An algebraic infinitesimal approach to product and chain rules | FMP 22c | N J Wildberger

Happy new year! In my opinion your are the best Math teacher. Thank you for sharing!

bernardoxbm

Still the best mathematician on YouTube. Happy new year and thanks for your work.

federicofresneda

This is superbly interesting stuff! Thank you!

tricky

It's interesting how "naive" derivative definition D[p]=(p(x+dx) - p(x))/dx turns out to have such beautiful math behind it!

mahiainti

It is so interesting to think about how calculus over a finite field could lead to better appreciation for how chromogeometric principles will begin to become more obvious in their importance in defining notions that "curriculum" all over the world attest to "teaching" in elementary, secondary and post-secondary education institutions.
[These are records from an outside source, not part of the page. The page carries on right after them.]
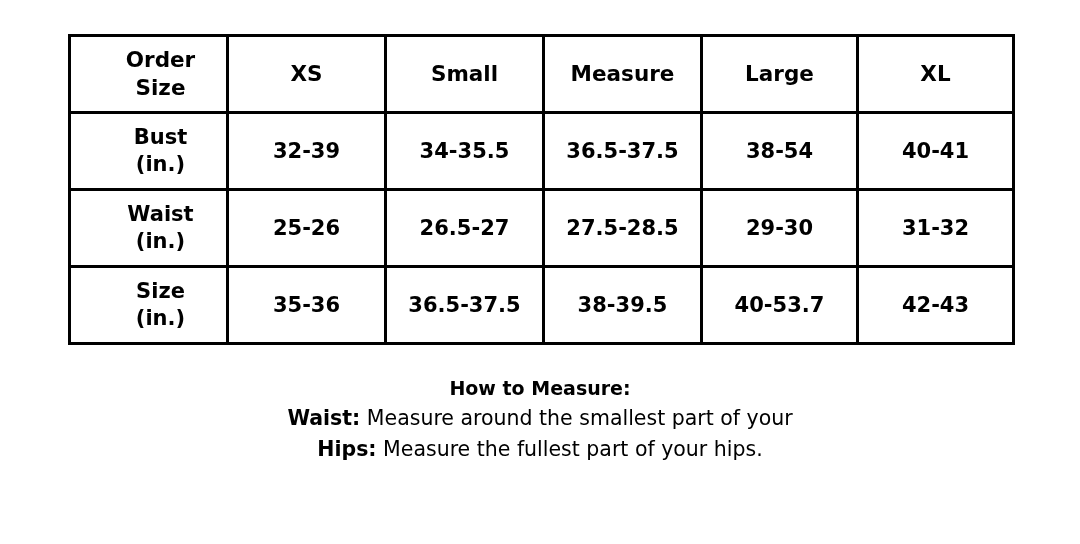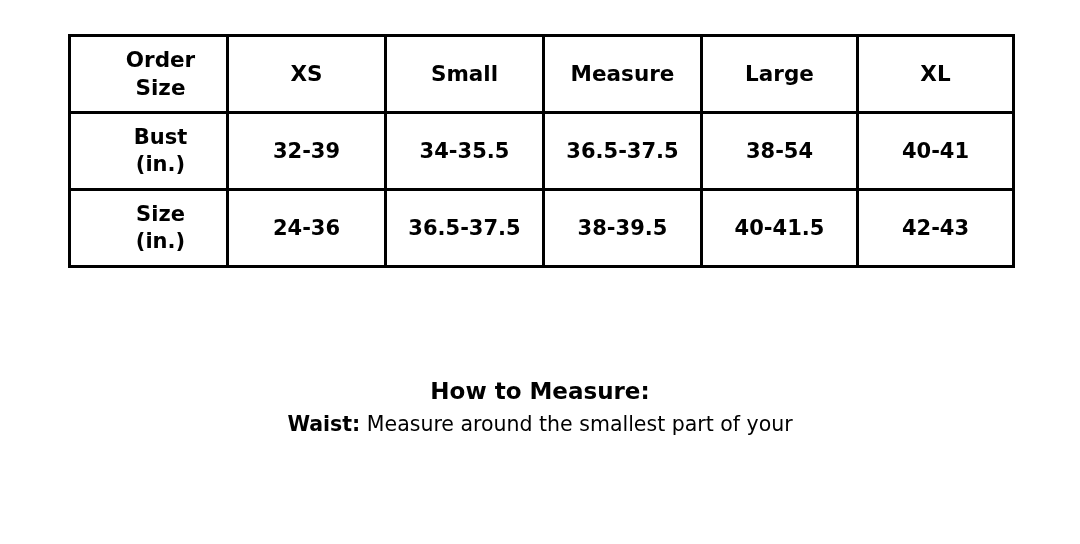--- a/index.html
+++ b/index.html
@@ -132,6 +132,19 @@
         <tr class="row-body">
           <td>
             <span class="cell-stack">
+              <span class="l1">Waist</span>
+              <span class="l2">(in.)</span>
+            </span>
+          </td>
+          <td>25-26</td>
+          <td>26.5-27</td>
+          <td>27.5-28.5</td>
+          <td>29-30</td>
+          <td>31-32</td>
+        </tr>
+        <tr class="row-body">
+          <td>
+            <span class="cell-stack">
               <span class="l1">Size</span>
               <span class="l2">(in.)</span>
             </span>

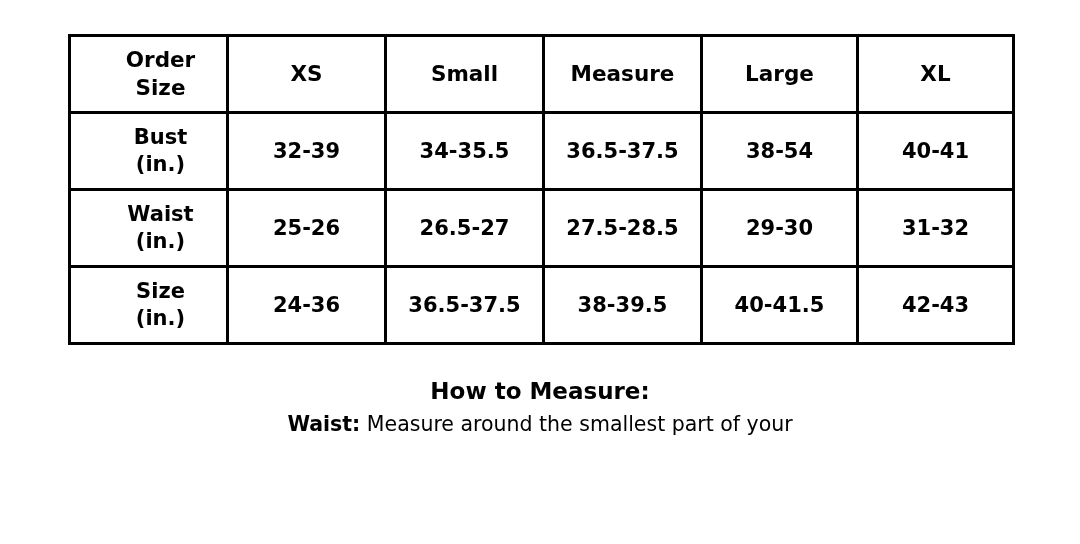--- a/index.html
+++ b/index.html
@@ -149,7 +149,7 @@
               <span class="l2">(in.)</span>
             </span>
           </td>
-          <td>24-36</td>
+          <td>35-36</td>
           <td>36.5-37.5</td>
           <td>38-39.5</td>
           <td>40-41.5</td>

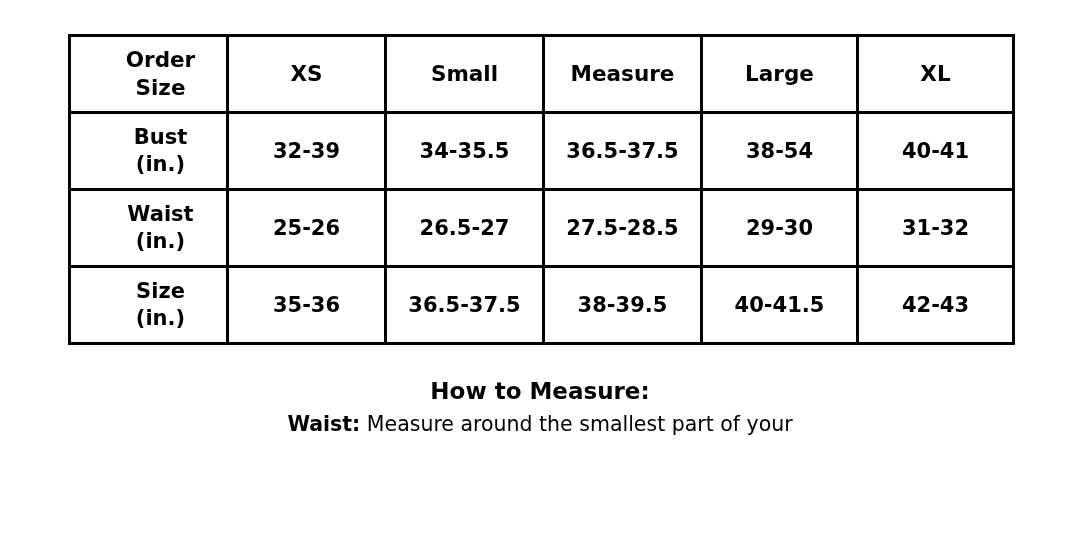--- a/index.html
+++ b/index.html
@@ -152,7 +152,7 @@
           <td>35-36</td>
           <td>36.5-37.5</td>
           <td>38-39.5</td>
-          <td>40-41.5</td>
+          <td>40-53.7</td>
           <td>42-43</td>
         </tr>
       </tbody>

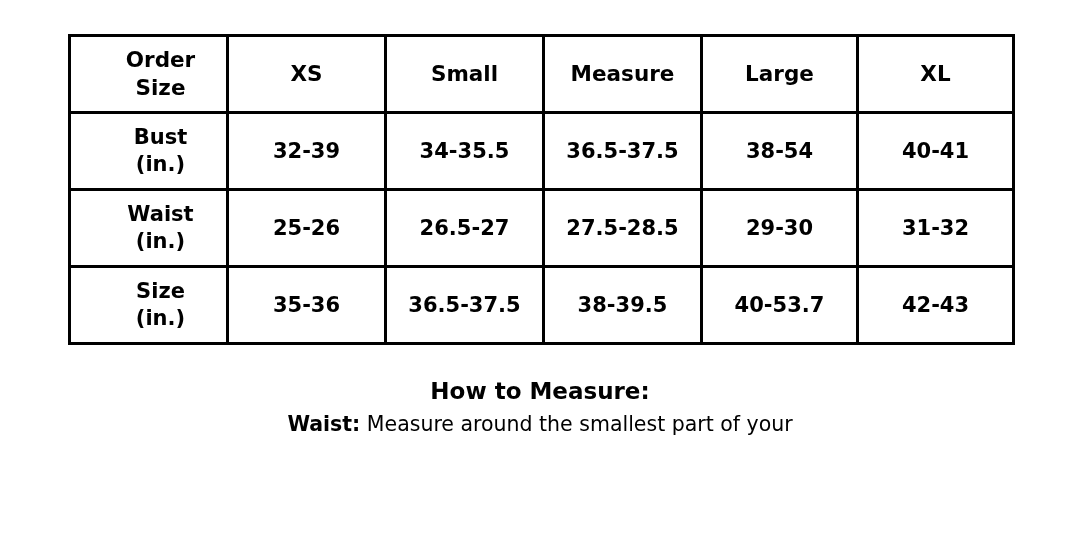--- a/index.html
+++ b/index.html
@@ -72,7 +72,7 @@
     text-align: center;
   }
   .notes .title {
-    font-size: 23px;
+    font-size: 19px;
     font-weight: bold;
     line-height: 1.52;
   }

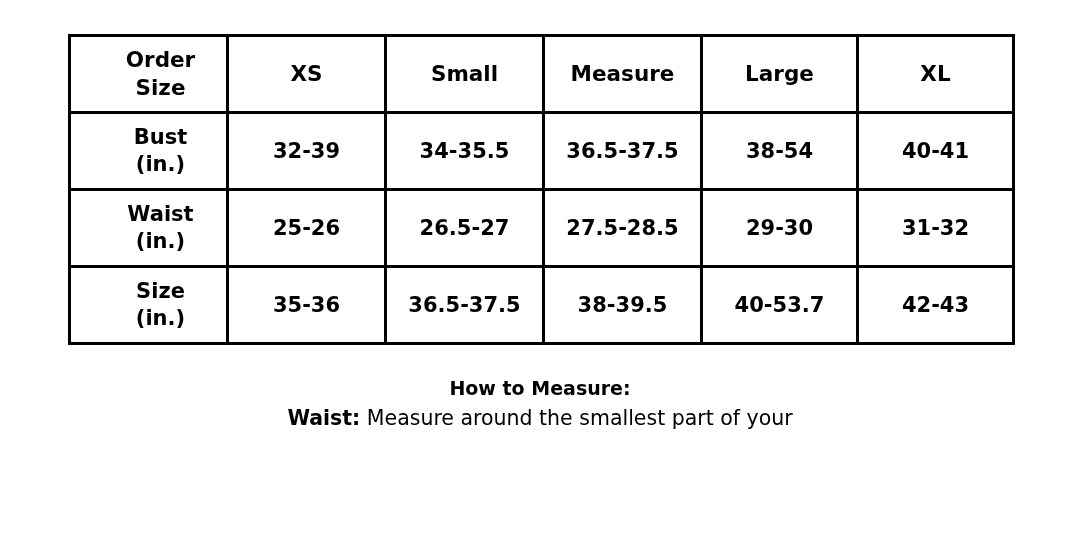--- a/index.html
+++ b/index.html
@@ -164,6 +164,9 @@
     <div class="line">
       <b>Waist:</b><span> Measure around the smallest part of your</span>
     </div>
+    <div class="line">
+      <b>Hips:</b><span> Measure the fullest part of your hips.</span>
+    </div>
   </div>
 
 </div>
Pretty obvious, to me, that engaging with "cubes" will become essential to "developing rigour" in one's "mind's eye" about grasping with mathematical content over the course of on'e journey with life-long learning of mathematics...

While I don't think we will see this occur in 2021... we might be ready for mainstream with this ideas in.... 2030? Maybe?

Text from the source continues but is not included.